[ltp] Re: T420s HD life and Load Cycle counter

Henrique de Moraes Holschuh linux-thinkpad@linux-thinkpad.org
Sun, 3 Jul 2011 09:10:01 -0300


On Sun, 03 Jul 2011, Stefan Monnier wrote:
> > I just had a look at SMART results for my two months old T420s running
> > the tlp daemon and I noticed that the number of Load Cycles for the HD
> > has already reached 117000, with a "power on" of 887 hours.
> 
> Laoptop (and low power desktop drives) are designed to do such "load
> cycle" *very* often.  This number is unrelated to the number of

100k to 300k cycles over the entire drive lifetime on the lesser devices,
600k on the good stuff like Hitachi HDDs.  You can kill a heavy drive in a
couple years if it unloads heads too often (once every few seconds) and your
system is not heavily optimized to avoid background HDD access.

This is listed in the complete drive datasheet.

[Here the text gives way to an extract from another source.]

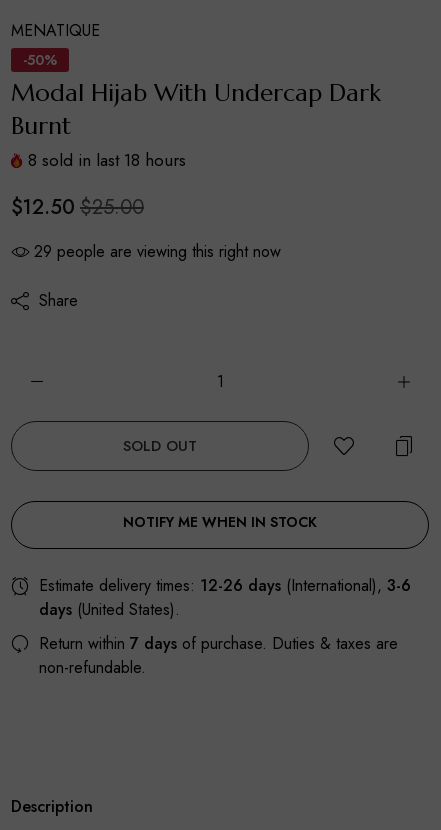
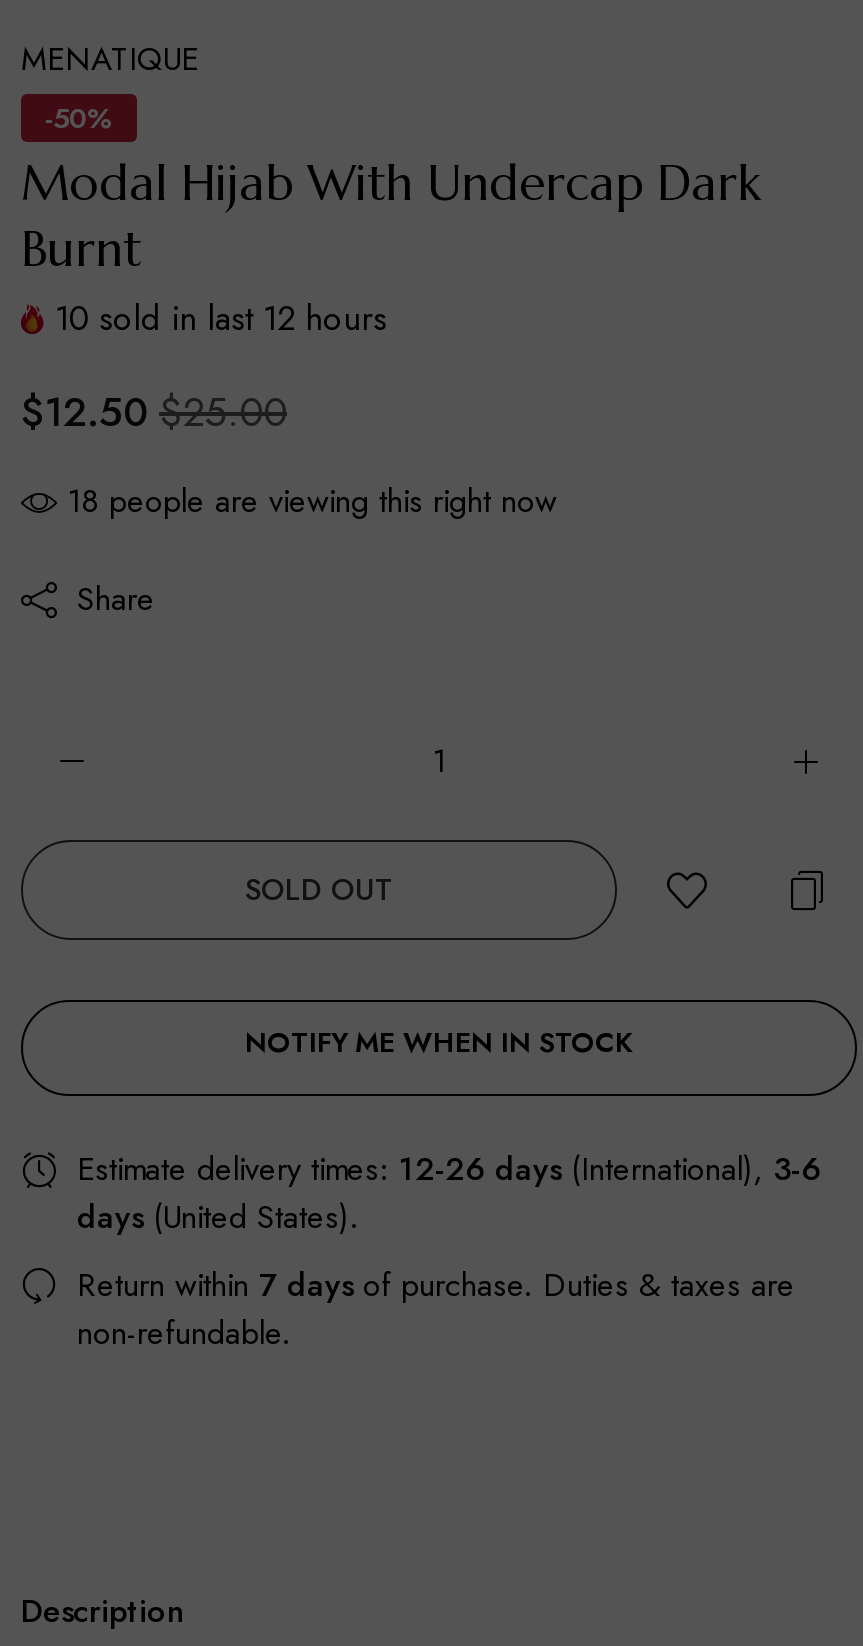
- 8 sold in last 18 hours
+ 10 sold in last 12 hours

- 29 people are viewing this right now
+ 18 people are viewing this right now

> spin-up/spin-down; and other than FUD, there's no evidence that high
> numbers are a sign of problems to come.  Many manufacturers have simply

Head unloading slowly degrades the head support integrity, due to flex.  You
can actually hear when the drive does it, btw: a very soft "click".

Spin up/down is also a problem, and eventually might also kill the device.
HOWEVER the fluid bearings in some HDDs might actually _REQUIRE_ spin
up/down cycles every so often to not degrade, it is the case of the 7K100 in
my T43 (and this _is_ stated clearly in the datasheet: required to spin down
at least once every 48H).

> removed this Load_cycle_count from the smart output since its effect
> seemed to be limited to instilling fear in some of their customers.

Which ones, so that I can avoid them like the plague?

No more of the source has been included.